Work instruction:
Strip the pictures, then copy the remaining data exactly as it stands.

Top of Records provided

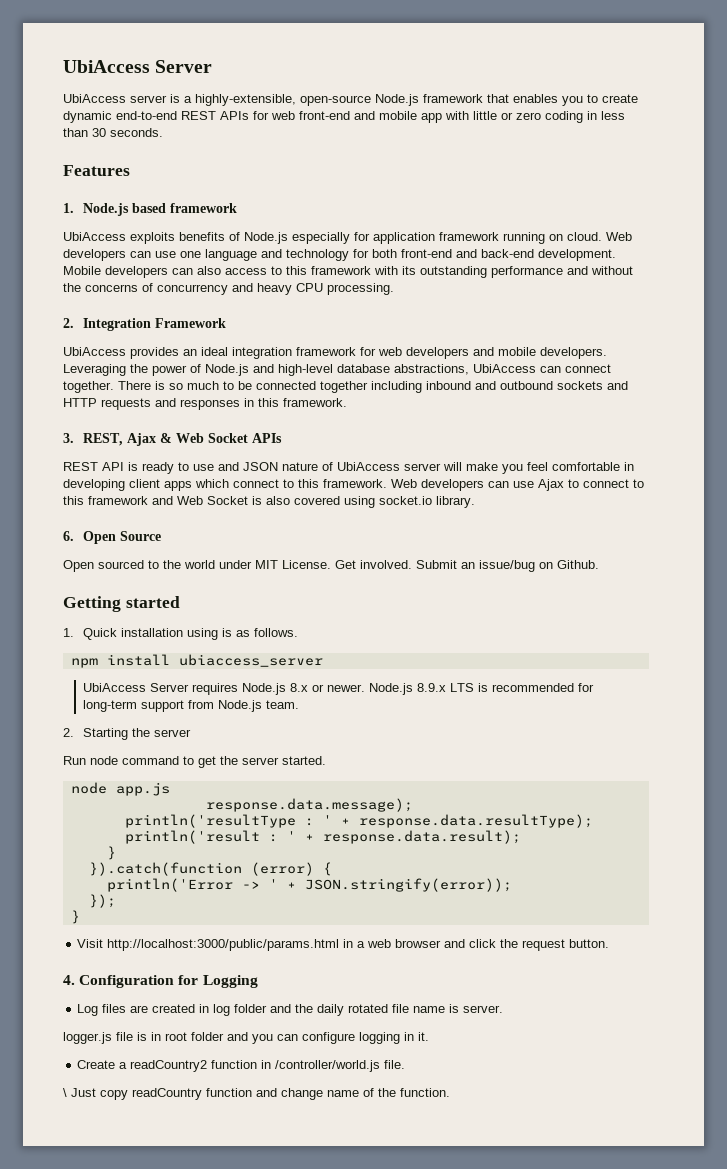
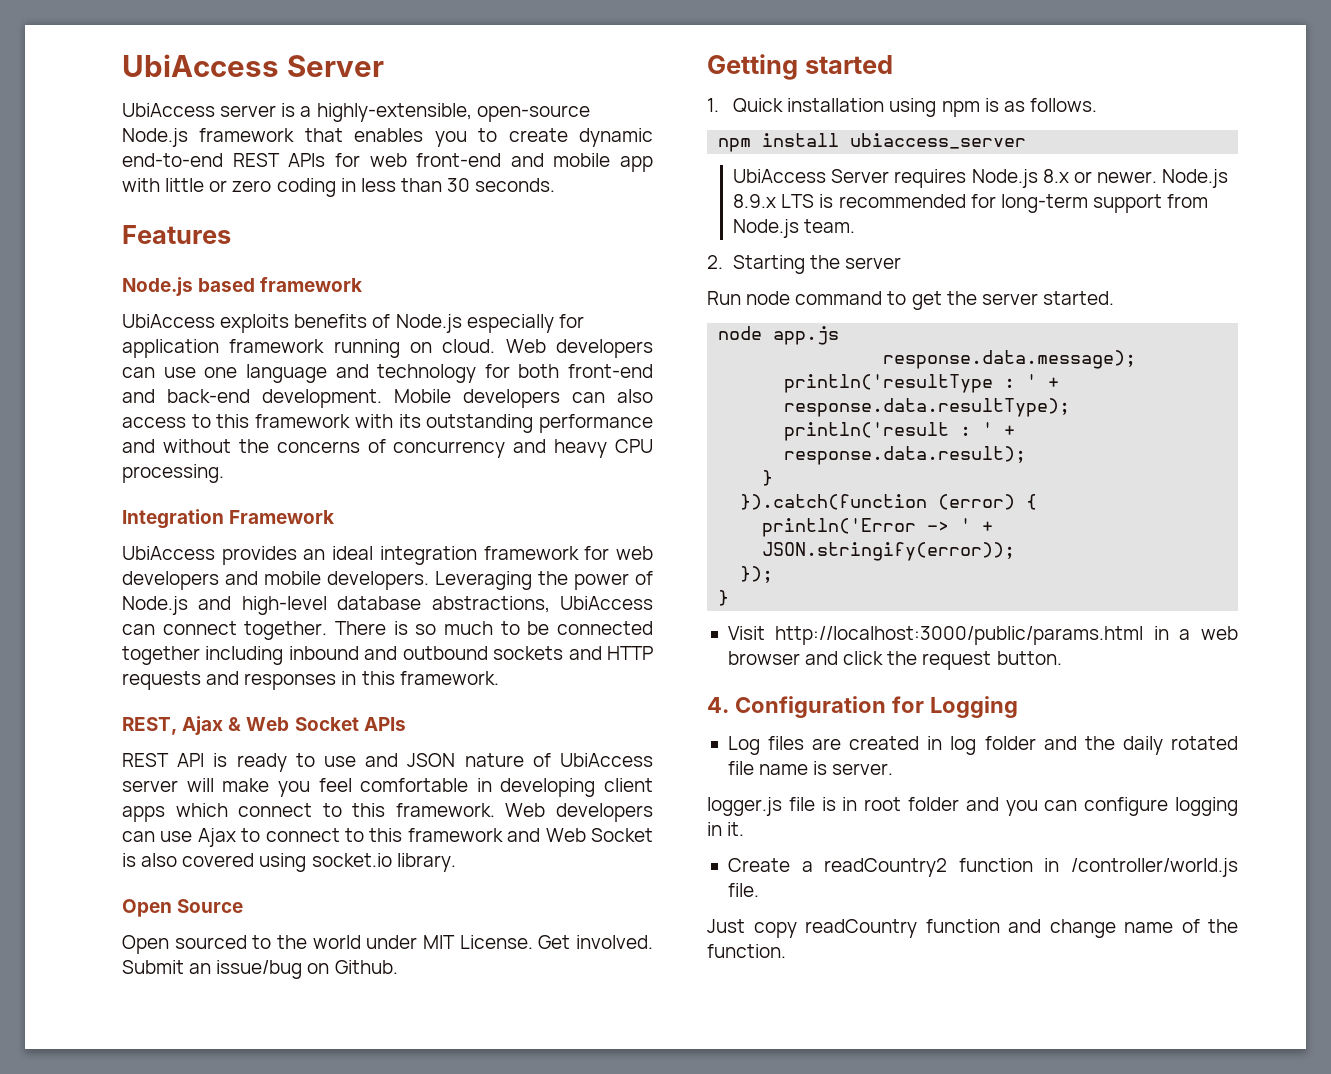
[63,203,74,213] 1. -> (231, 234) none
[63,318,74,328] 2. -> (224, 473) none
[63,433,74,443] 3. -> (499, 678) none
[63,531,74,541] 6. -> (456, 862) none
(218, 634) none -> [941,101,980,117] npm
[63,1088,67,1097] \ -> (759, 890) none

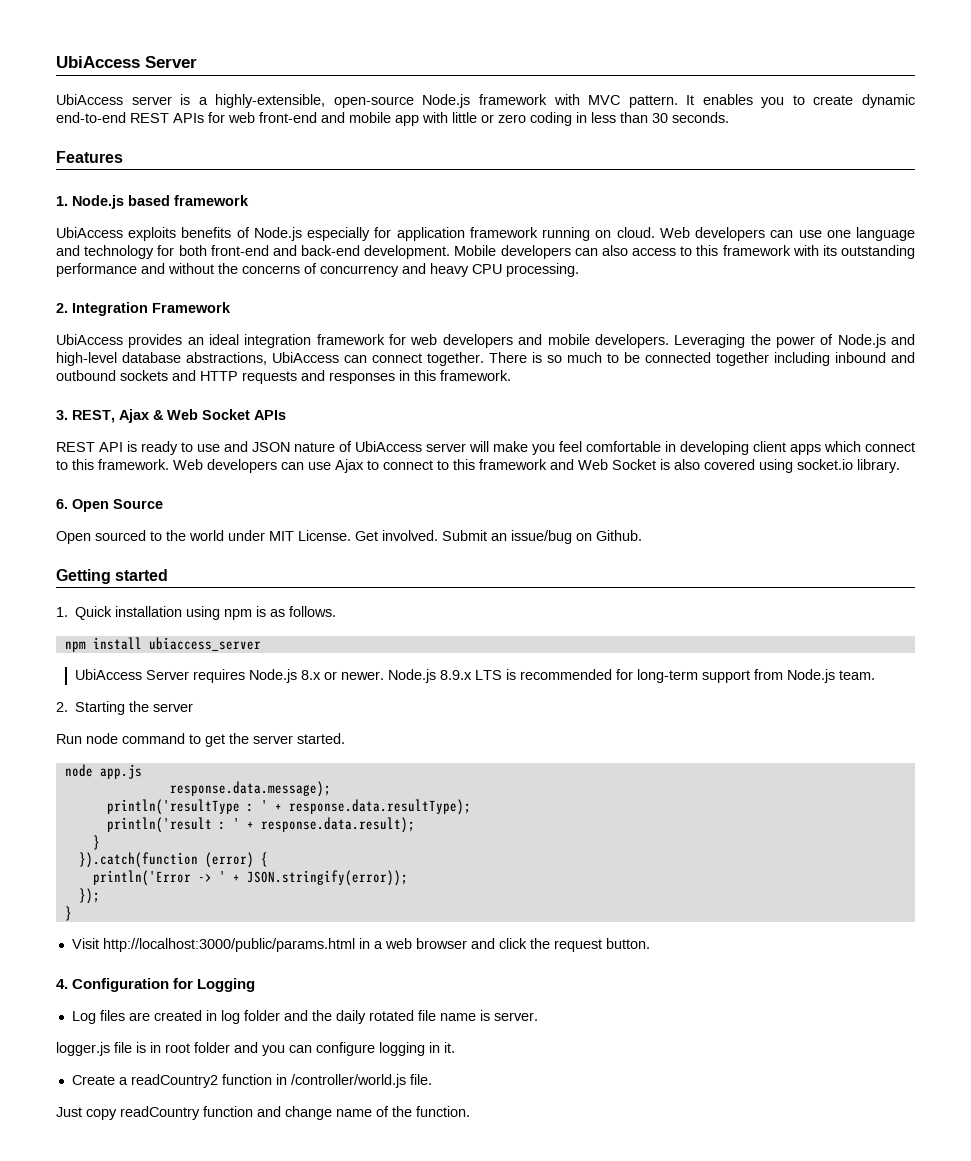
[304,128,343,142] that -> [553,94,695,108] with MVC pattern. It
(231, 234) none -> [56,196,68,206] 1.
(224, 473) none -> [56,303,68,313] 2.
(499, 678) none -> [56,410,68,420] 3.
(456, 862) none -> [56,499,68,509] 6.

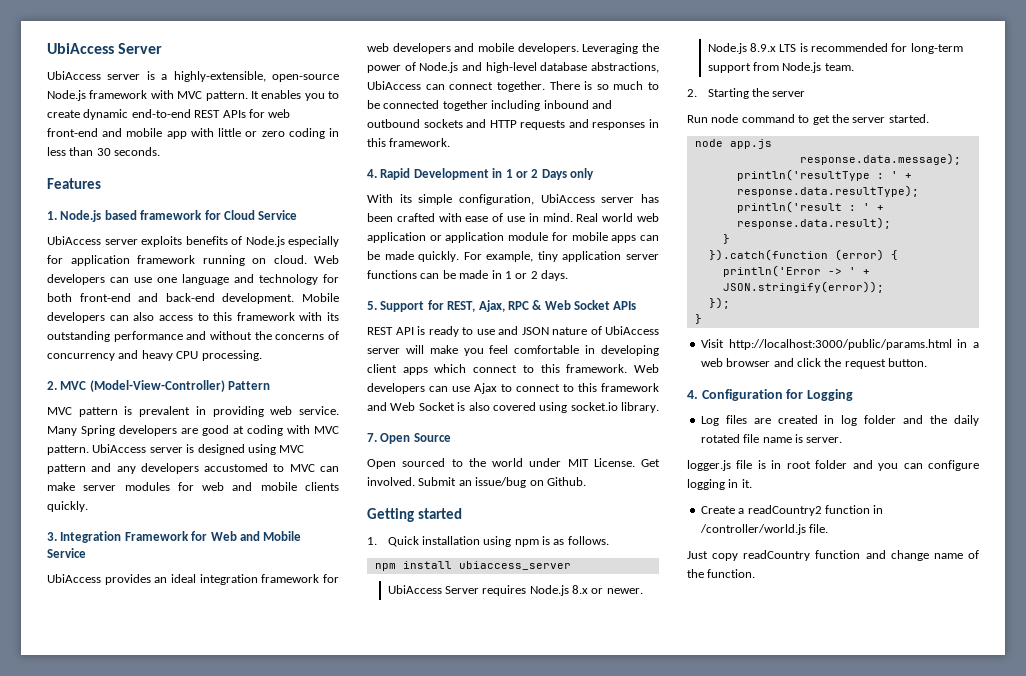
[56,227,123,238] // UbiAccess -> [204,210,298,220] [47,236,138,245] for Cloud Service // UbiAccess server
[72,302,231,316] Integration Framework -> [60,380,271,392] [47,406,339,417] [47,425,339,436] [47,444,305,455] [47,463,339,474] [47,482,339,491] [47,501,88,512] [47,531,302,543] [47,548,86,558] MVC (Model-View-Controller) Pattern // MVC pattern is prevalent in providing web service. Many Spring developers are good at coding with MVC pattern. UbiAccess server is designed using MVC pattern and any developers accustomed to MVC can make server modules for web and mobile clients quickly. // 3. Integration Framework for Web and Mobile Service
[56,409,149,423] 3. REST, Ajax -> [367,168,594,180] [367,194,659,205] [367,213,659,222] [367,232,659,243] [367,251,659,262] [367,270,568,281] [367,300,529,312] 4. Rapid Development in 1 or 2 Days only // With its simple configuration, UbiAccess server has been crafted with ease of use in mind. Real world web application or application module for mobile apps can be made quickly. For example, tiny application server functions can be made in 1 or 2 days. // 5. Support for REST, Ajax, RPC
[56,499,68,509] 6. -> [367,433,377,442] 7.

Bottom of Records provided

Task result:
[63,203,74,213] 1. -> (231, 234) none
[63,318,74,328] 2. -> (224, 473) none
[63,433,74,443] 3. -> (499, 678) none
[63,531,74,541] 6. -> (456, 862) none
(218, 634) none -> [941,101,980,117] npm
[63,1088,67,1097] \ -> (759, 890) none

[304,128,343,142] that -> [553,94,695,108] with MVC pattern. It
(231, 234) none -> [56,196,68,206] 1.
(224, 473) none -> [56,303,68,313] 2.
(499, 678) none -> [56,410,68,420] 3.
(456, 862) none -> [56,499,68,509] 6.

[56,227,123,238] // UbiAccess -> [204,210,298,220] [47,236,138,245] for Cloud Service // UbiAccess server
[72,302,231,316] Integration Framework -> [60,380,271,392] [47,406,339,417] [47,425,339,436] [47,444,305,455] [47,463,339,474] [47,482,339,491] [47,501,88,512] [47,531,302,543] [47,548,86,558] MVC (Model-View-Controller) Pattern // MVC pattern is prevalent in providing web service. Many Spring developers are good at coding with MVC pattern. UbiAccess server is designed using MVC pattern and any developers accustomed to MVC can make server modules for web and mobile clients quickly. // 3. Integration Framework for Web and Mobile Service
[56,409,149,423] 3. REST, Ajax -> [367,168,594,180] [367,194,659,205] [367,213,659,222] [367,232,659,243] [367,251,659,262] [367,270,568,281] [367,300,529,312] 4. Rapid Development in 1 or 2 Days only // With its simple configuration, UbiAccess server has been crafted with ease of use in mind. Real world web application or application module for mobile apps can be made quickly. For example, tiny application server functions can be made in 1 or 2 days. // 5. Support for REST, Ajax, RPC
[56,499,68,509] 6. -> [367,433,377,442] 7.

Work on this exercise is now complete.